09 enero 2010

El cuarto de las ratas

"Aquí es, señor. Calle 67 con la Carrera 1", nos avisa el taxista mientras nos indica la tarifa a pagar. No sabemos si nos está cobrando de más por ser guiris, pero el precio resulta tan irrisorio que decidimos que dejarnos pseudotimar por un día tampoco hará mal a nadie. Bajamos del coche y miramos a nuestro alrededor. La parte alta de Rosales, barrio encantador entre los encantadores, resulta aún más encantadora si uno se encuentra justo bajo los verdosos Cerros, en la primera carrera, rodeado de casas de alto nivel adquisitivo que uno sospecha fuera del alcance de su sueldo becarial.
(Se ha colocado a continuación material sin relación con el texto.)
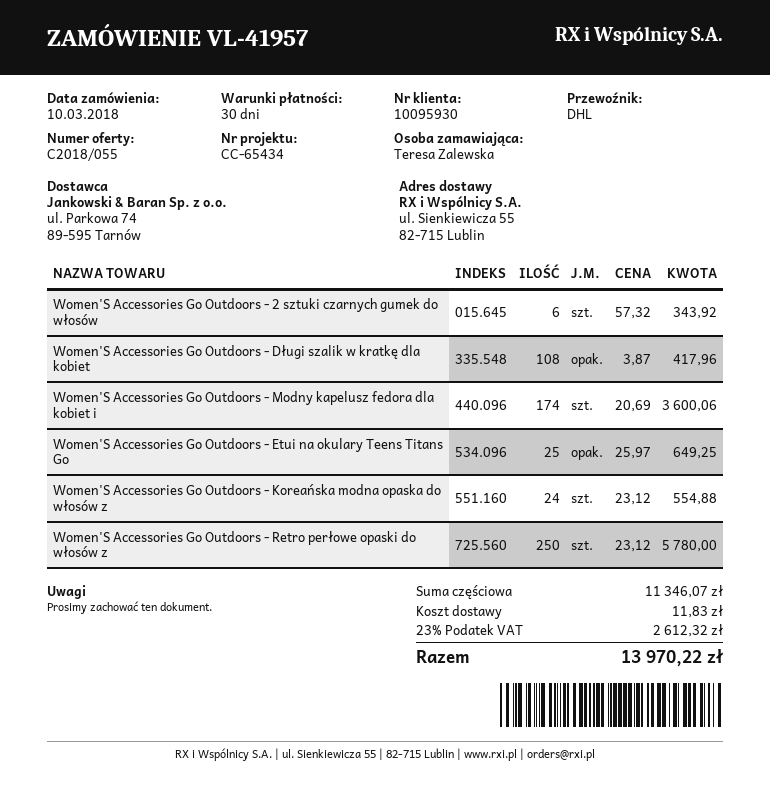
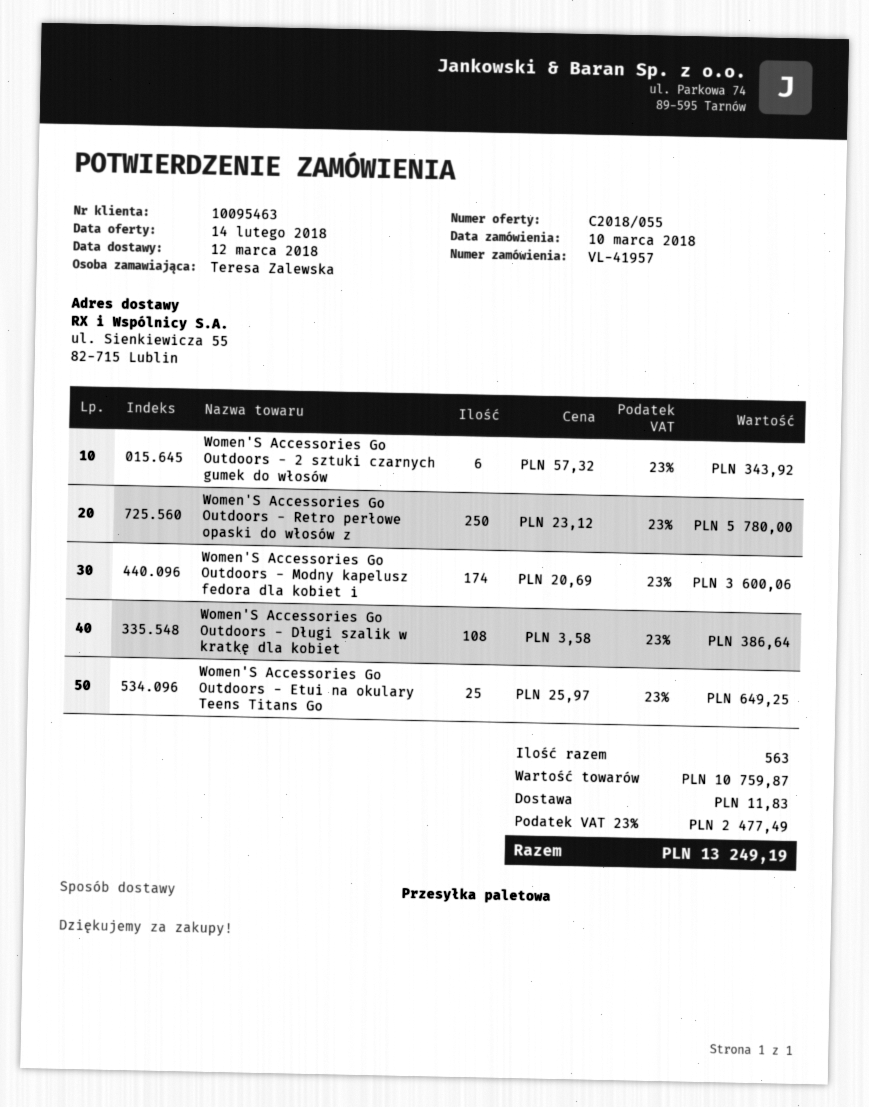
customer number: 10095930 -> 10095463
shipping method: DHL -> pallet freight
Women'S Accessories Go Outdoors - Długi szalik w kratkę dla kobiet: 108 x 3.87 = 417.96 -> 108 x 3.58 = 386.64
Women'S Accessories Go Outdoors - Koreańska modna opaska do włosów z: 24 x 23.12 = 554.88 -> none
subtotal: 11346.07 -> 10759.87
tax: 23% = 2612.32 -> 23% = 2477.49
total: 13970.22 -> 13249.19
Tras superar el primer control de un guarda de seguridad probablemente demasiado aburrido, Hugo Rodríguez, empalagoso agente inmobiliario posiblemente demasiado engominado, nos acompaña a través de un pasillo sencillamente demasiado bonito, para enseñarnos ese apartamento amueblado en la parte más alta de Rosales, que nuestro cabellopastoso vendedor arrendaba por un millón quinientos mil pesos, unos seiscientos euros. Un chollo, vamos.


Os juro que nunca había visto pasar mi vida por delante de mis ojos hasta entrar en esa casa. Y digo casa por definirla de alguna manera. Un salón con un enorme sofá y dos sillones es flanqueado a mi lado izquierdo por una mesa de comedor de diseño, mientras que el enorme ventanal ilumina una sala contigua -"el estudio"-, que bien podría ser la envidia del mismo despacho Oval, con una gigantesca mesa presidencial recién barnizada. La habitación principal y la de invitados hacen el resto y acaban de noquearme, mientras los dos amplios baños me sueltan sendos derechazos en el costillar. "Seiscientos euros!!!", pienso, hasta que descubro que la cocina dispone de un subcuarto en el que podría caber la habitación de mi casa en Barcelona, y más aún cuando evidencio que ese subcuarto dispone de otro subsubcuarto para escobas y fregonas, en el que podría colocar la habitación de mi casa en Barcelona y las de mis hermanos, con ellos dentro y con todo su grupo de amigos al completo.


Me tambaleo de nuevo en busca de mi cerosocapilar arrendatario, en una especie de éxtasis onírico, que se rompe súbitamente cuando descubrimos que el millón quinientos mil pesos eran en realidad millón ochocientos mil (Zas!), en el que no se incluyen la administración (Pounch!) y al que debe sumarse agua, gas y teléfono (Dish!), además de dos avaladores con propiedad en Colombia (Plas!). Cada palabra se convierte en un golpe directo a la mandíbula, hasta que me dejo caer sobre la lona y bajo rodando por la calle al salir de esa Mansión, en busca de una carrera que sobrepase los dos dígitos, ladera abajo. Los Cerros son bonitos, sí, pero creo que por el momento, aprenderé a disfrutarlos de lejos. Dicen que mejoran desde la distancia. Será cuestión de conformarse. Aunque yo me contentaba con aquel subsubcuarto para fregonas y escobas. Un lugar para sentirse como en casa. Al menos por sus exageradas proporciones. Al menos para guardar mis fregonas. Al menos para sentirme el niño más afortunado del mundo por ser castigado en el cuarto de las ratas.